For those reasons it's often safe and reasonable to not distribute if you don't have to. Your home Star Wars collection might not necessarily benefit from a multi-replica database, and you probably won't have to geo-distribute your garage shop until you actually move out of that garage. Also, the hard drives are getting bigger and sharding is not as much fun as you think.
Yet there are some systems that are inherently distributed: email, WhatsApp. Actually, any kind of messenger would be somewhat sad if executed on only one machine, unless you talk to yourself and your alter ego is really entertaining.
As applications grow and become more complex and specialized, there are more advantages and uses for distributed systems:
- Fault tolerance (don't keep all your servers in one basket!)
- Scalability, elasticity (both up- and down-)
- Latency
- Legal complaince for data residence laws
- Specialized hardware (different for memory heavy, different for computation heavy workloads)
This of course comes with added complexity as every part of the system can now fail by itself as well as connections between those parts.

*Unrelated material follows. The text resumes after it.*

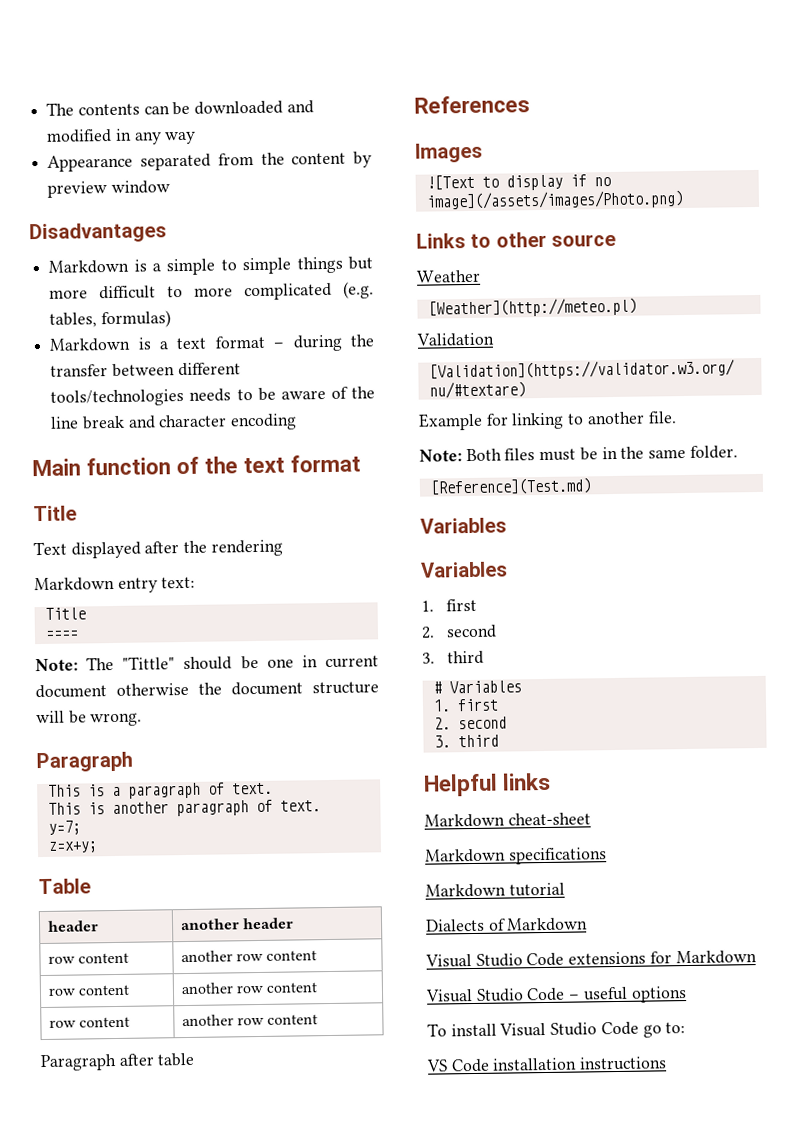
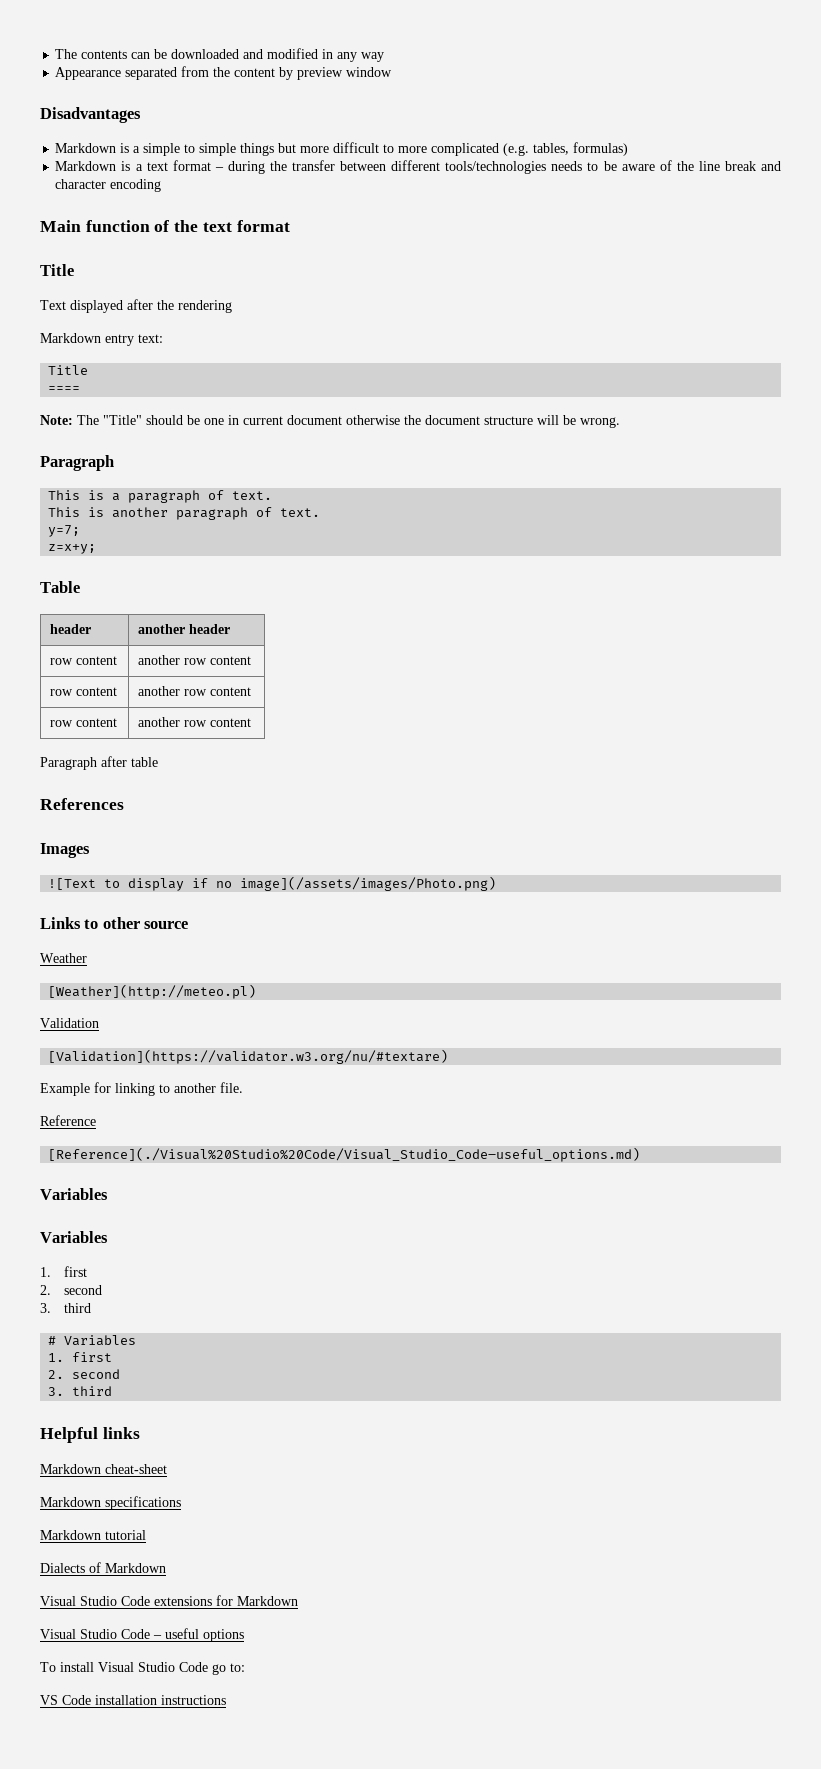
[122,656,176,670] "Tittle" -> [103,415,142,425] "Title"
[419,445,738,462] [429,477,592,496] Note: Both files must be in the same folder. // [Reference](Test.md) -> [40,1115,96,1126] [48,1147,641,1162] Reference // [Reference](./Visual%20Studio%20Code/Visual_Studio_Code–useful_options.md)

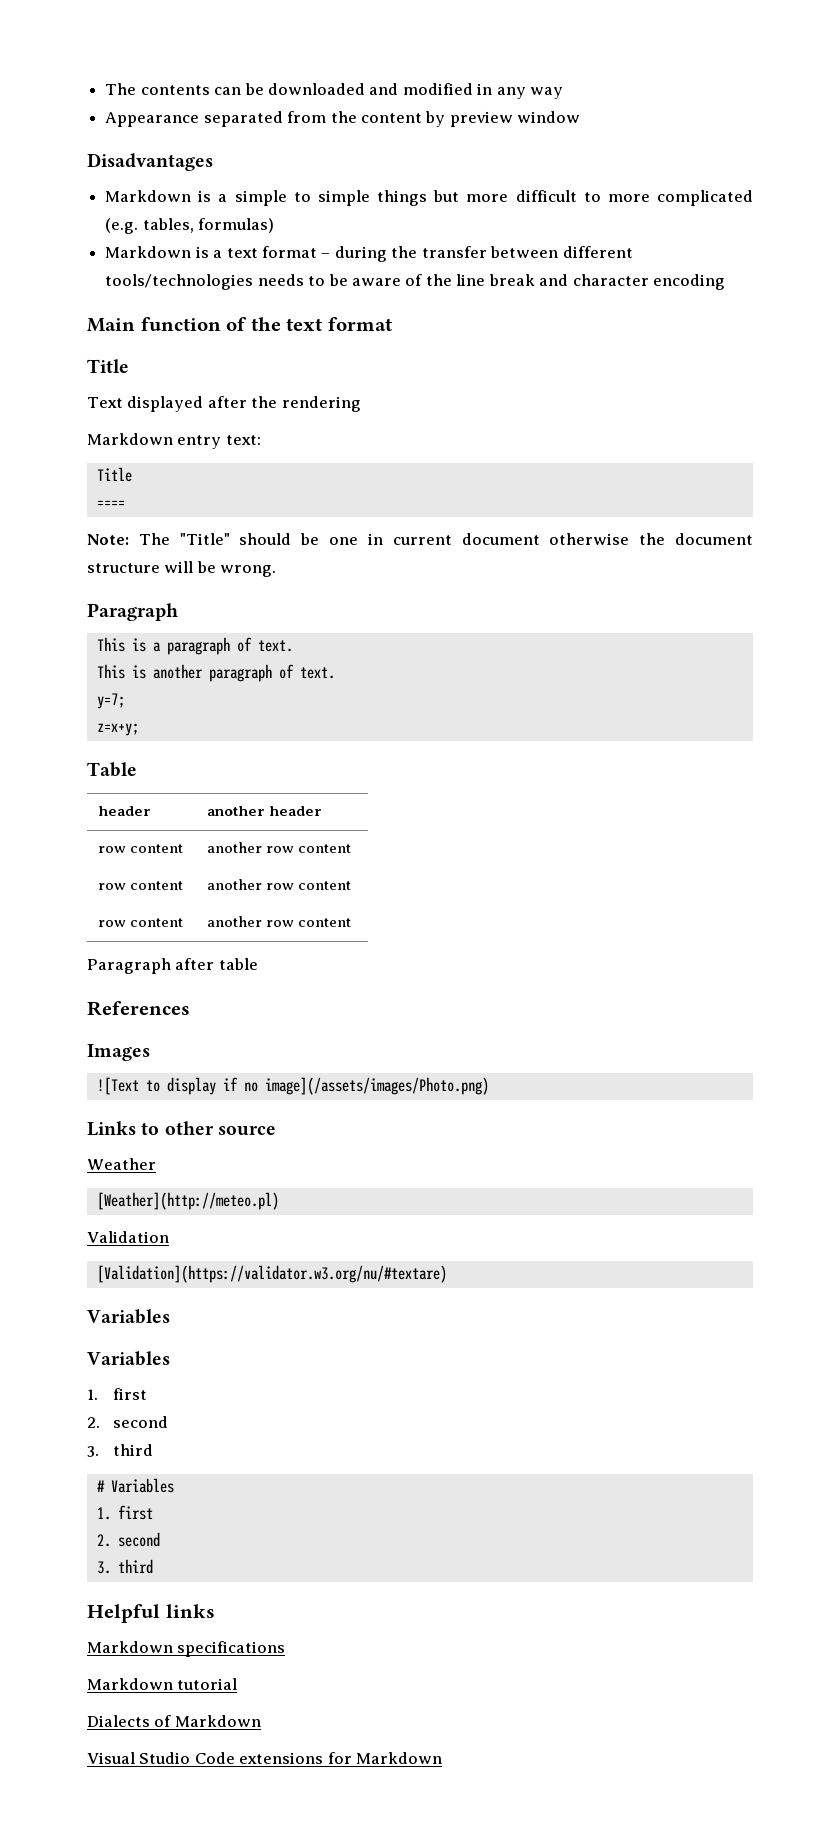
[40,1082,243,1096] [40,1115,96,1126] [48,1147,641,1162] // Example for linking to another file. // Reference // [Reference](./Visual%20Studio%20Code/Visual_Studio_Code–useful_options.md) -> (447, 1274) none
[40,1464,167,1474] // Markdown cheat-sheet -> (215, 1611) none
[40,1628,244,1642] [40,1662,245,1675] [40,1695,226,1705] // Visual Studio Code – useful options // To install Visual Studio Code go to: // VS Code installation instructions -> (443, 1758) none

Once you move out of that garage and your software out of your laptop, one of the biggest choices you need to make is cloud vs on-prem (sometimes it's hybrid). Self hosting is a bigger investment up-front, but might cost you less down the road. On the other hand, if you pivot and decide to become a musician what are you going to do with a rack of servers? If you choose cloud, which cloud provider?
As you're diving into system design, you have to make even more choices:
- go with IaaS, PaaS, or FaaS
- what tech to use? build or buy
- monolith vs microservices
- databases
- programming languages
- availability vs consistency
- instrument in house or pay
Some of those choices have lasting consequences and cannot be easily reverted, while the others can be changed more easily. It's good to be cautious with your design, but the vast amount of choices can sometimes lead to absolute paralysis.
I like to start small. Having the comfort of not being a corporation, I can just build it, deploy it, and if I hate it, nuke it and build something new. This is not something I could do as a big business, but building modular makes sense. Not falling in love with your tech is important too. You might love or hate Kubernetes, but the philosophy of treating your infrastructure (and software) like cattle, not pets, is key. If everything is loosely coupled, easily replaceable, and doesn't have a special place in your heart, it can be seamlessly upgraded without affecting the other parts of the system.